During any authorized leave of absence, the service-based vesting of the Units as provided in this Notice shall be suspended after the leave of absence exceeds a period of 90 days. Service-based vesting of the Units shall resume upon the Grantee’s termination of the leave of absence and return to service to the Company or a Related Entity. The service-based vesting of the Units shall be extended by the length of the suspension.

 

Long-Term PSU Vesting Schedules:

 

Subject to the Grantee’s Continuous Service and other limitations set forth in this Notice, the Plan, the Sub-Plan and the Award Agreement, in each case as described below, the long-term PSUs shall vest upon the first to occur of the following:

 

Earnings Per Share

 

The long-term PSUs shall vest if the Company’s compound annual growth rate for non-GAAP earnings per share for each fiscal year over the three-year period from 2022 through 2025 reaches 10% or if the Company’s non-GAAP earnings per share for any fiscal year reaches $1.00 during the EPS Performance Period (the “EPS Goal”).

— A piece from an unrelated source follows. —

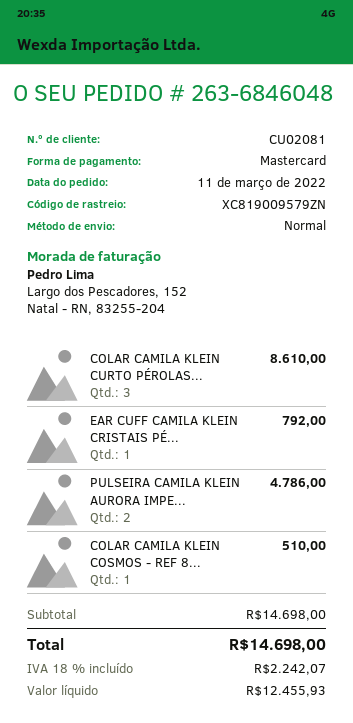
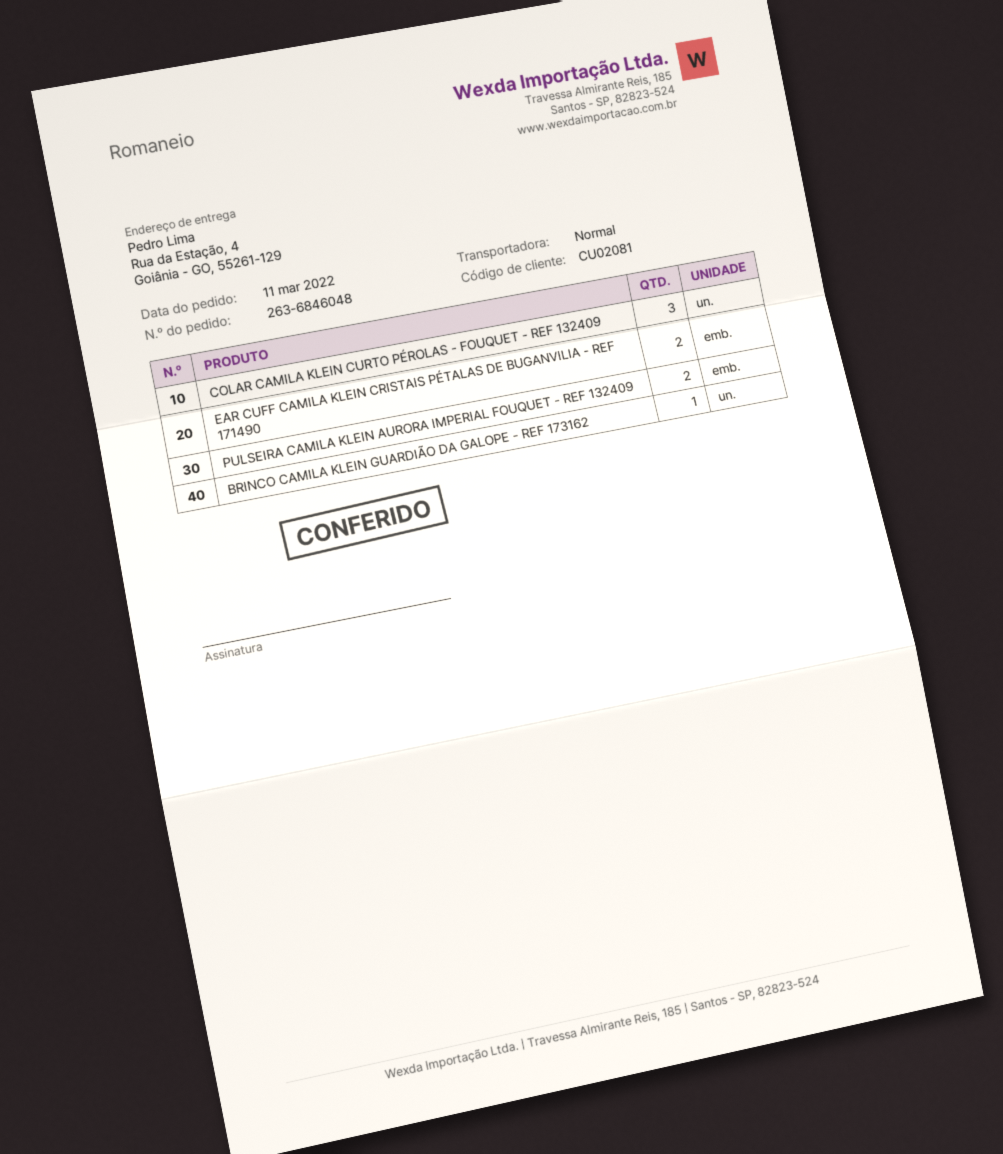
EAR CUFF CAMILA KLEIN CRISTAIS PÉ...: 1 -> 2
COLAR CAMILA KLEIN COSMOS - REF 8...: 1 -> none
BRINCO CAMILA KLEIN GUARDIÃO DA GALOPE - REF 173162: none -> 1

The long-term PSUs shall immediately vest on the date that the Board determines the EPS Goal was achieved, subject to the Grantee’s Continuous Service through such date.

 

“EPS Performance Period” means January 1, 2023 through December 31, 2025.

 

The Board shall determine achievement of the EPS Goal, in its sole discretion and the Board’s determinations shall be final and binding.

 

 

Annual Operating Margin

 

The long-term PSUs shall vest if the Company’s non-GAAP operating margin for any fiscal year reaches 20% during the AOM Performance Period (the “AOM Goal”) The long-term PSUs shall immediately vest on the date that the Board determines the AOM Goal was achieved, subject to the Grantee’s Continuous Service through such date.

 

“AOM Performance Period” means January 1, 2023 through December 31, 2025.

 

The Board shall determine achievement of the AOM Goal, in its sole discretion and the Board’s determinations shall be final and binding.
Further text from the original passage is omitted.